Where the records hold the string "align", show the whole line it sits on.

Task inputs:
------------------------------

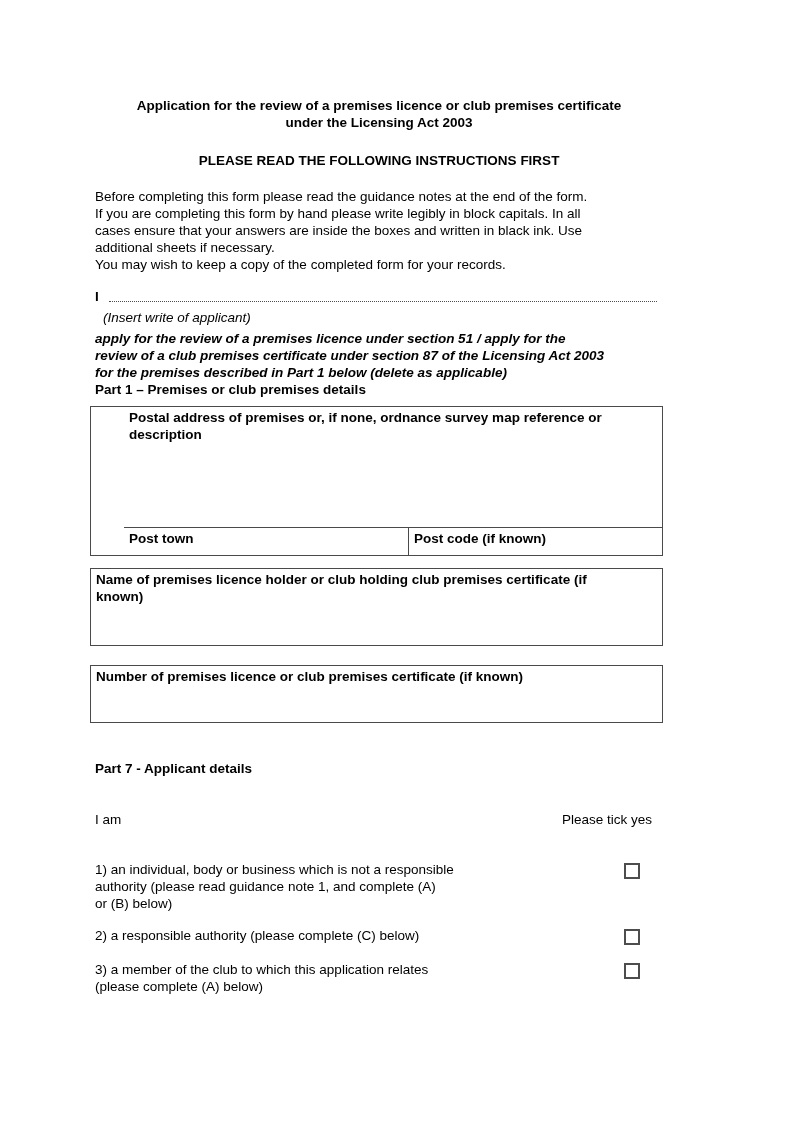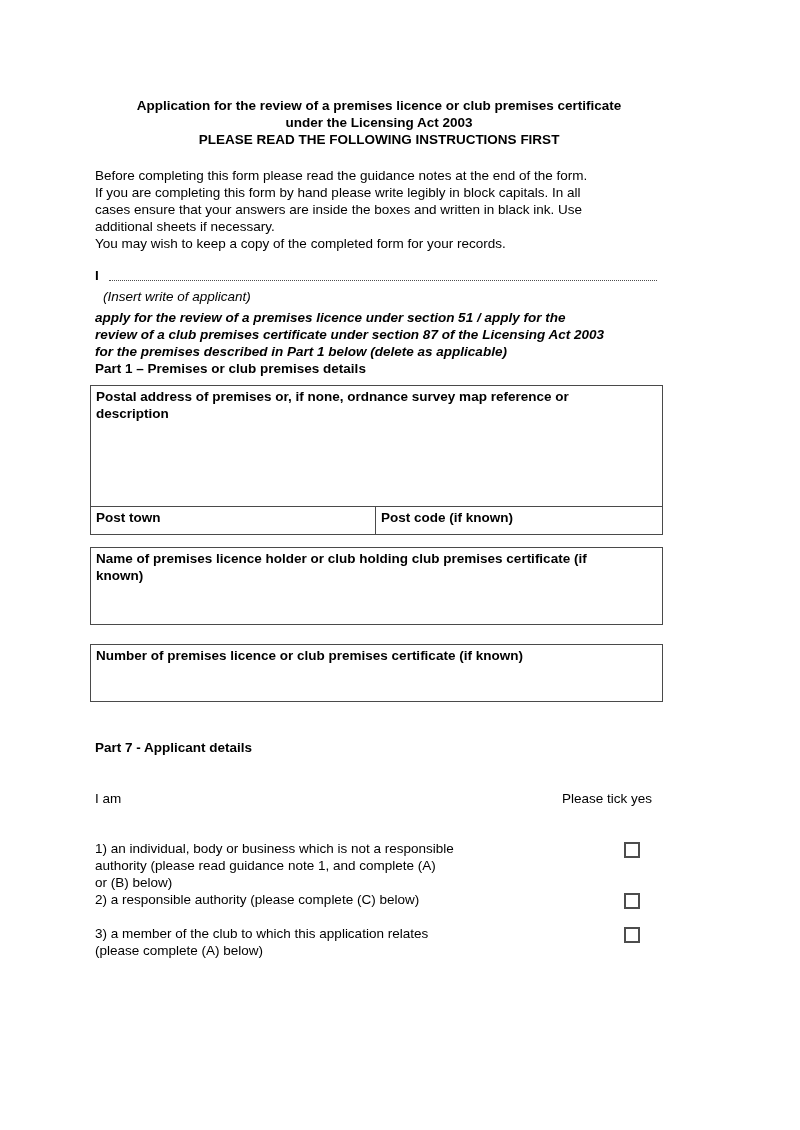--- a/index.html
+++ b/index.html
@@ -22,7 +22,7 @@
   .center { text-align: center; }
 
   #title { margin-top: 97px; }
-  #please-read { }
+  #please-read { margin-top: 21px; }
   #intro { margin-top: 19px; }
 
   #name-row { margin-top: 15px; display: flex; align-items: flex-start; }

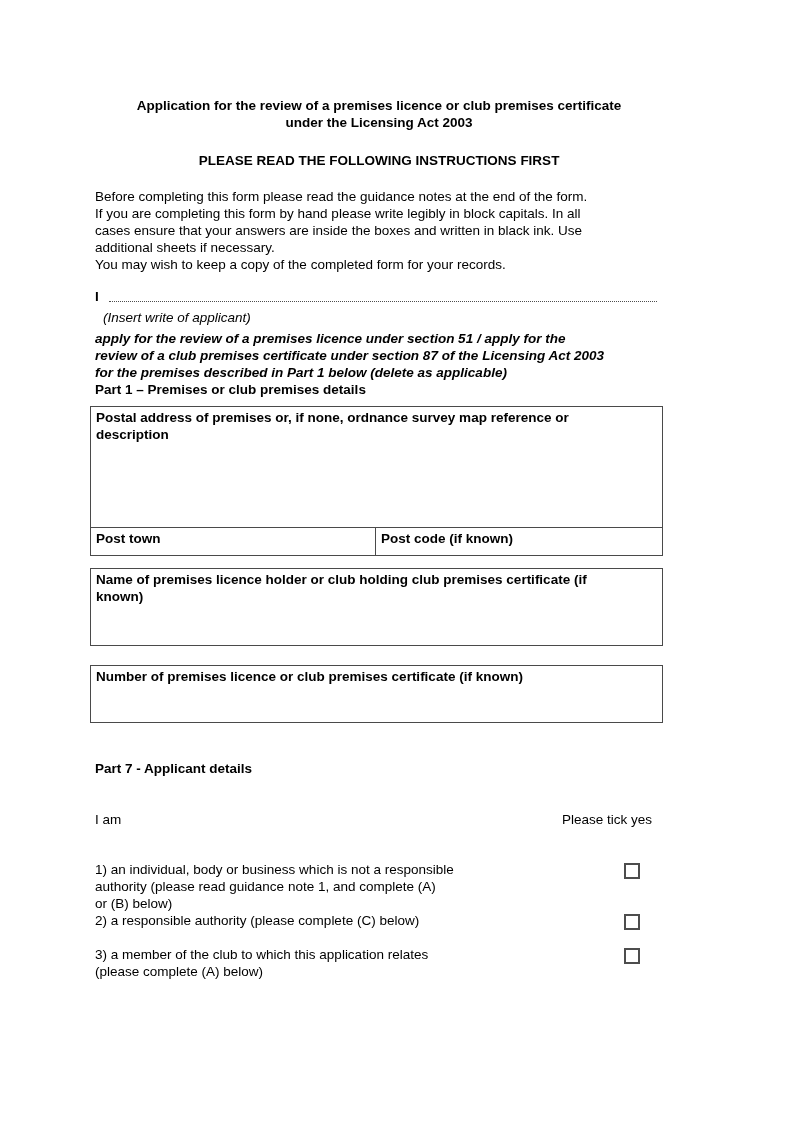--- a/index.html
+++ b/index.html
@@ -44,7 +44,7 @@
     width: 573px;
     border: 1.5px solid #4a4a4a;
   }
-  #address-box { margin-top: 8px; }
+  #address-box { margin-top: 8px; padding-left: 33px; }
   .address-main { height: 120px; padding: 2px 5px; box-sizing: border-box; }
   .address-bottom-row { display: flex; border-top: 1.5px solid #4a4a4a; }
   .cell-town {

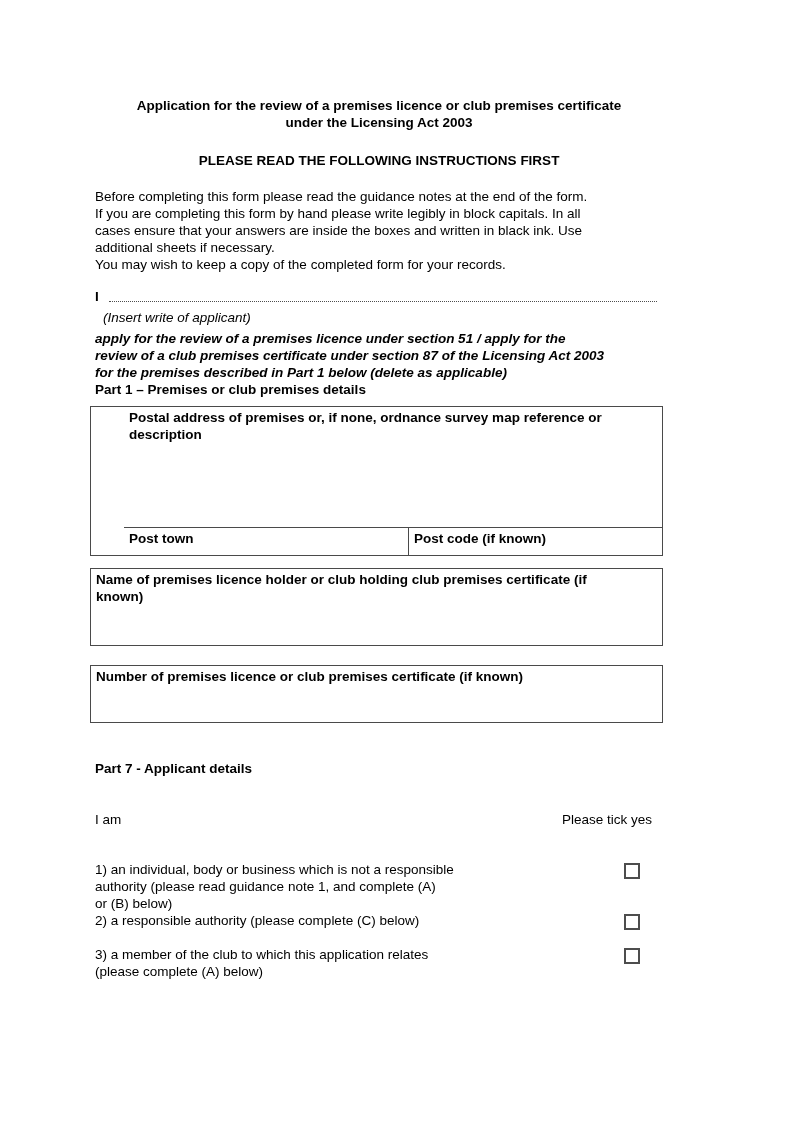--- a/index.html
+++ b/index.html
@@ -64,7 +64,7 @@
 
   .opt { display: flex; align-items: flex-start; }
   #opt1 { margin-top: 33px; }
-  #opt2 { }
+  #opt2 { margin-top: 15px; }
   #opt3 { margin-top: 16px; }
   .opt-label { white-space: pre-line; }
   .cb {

------------------------------

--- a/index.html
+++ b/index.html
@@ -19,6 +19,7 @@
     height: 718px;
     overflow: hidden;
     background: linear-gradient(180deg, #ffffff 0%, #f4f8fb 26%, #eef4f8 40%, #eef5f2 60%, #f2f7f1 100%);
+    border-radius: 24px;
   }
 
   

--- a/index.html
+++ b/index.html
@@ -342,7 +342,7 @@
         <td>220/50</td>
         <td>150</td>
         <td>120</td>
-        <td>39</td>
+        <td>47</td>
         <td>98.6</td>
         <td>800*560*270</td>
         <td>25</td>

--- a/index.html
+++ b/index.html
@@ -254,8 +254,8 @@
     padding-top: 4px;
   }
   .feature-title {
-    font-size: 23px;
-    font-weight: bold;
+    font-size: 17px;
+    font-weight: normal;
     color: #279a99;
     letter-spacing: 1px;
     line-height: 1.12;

------------------------------

Answer to the exercise:
   .center { text-align: center; }
   #name-row { margin-top: 15px; display: flex; align-items: flex-start; }
   .opt { display: flex; align-items: flex-start; }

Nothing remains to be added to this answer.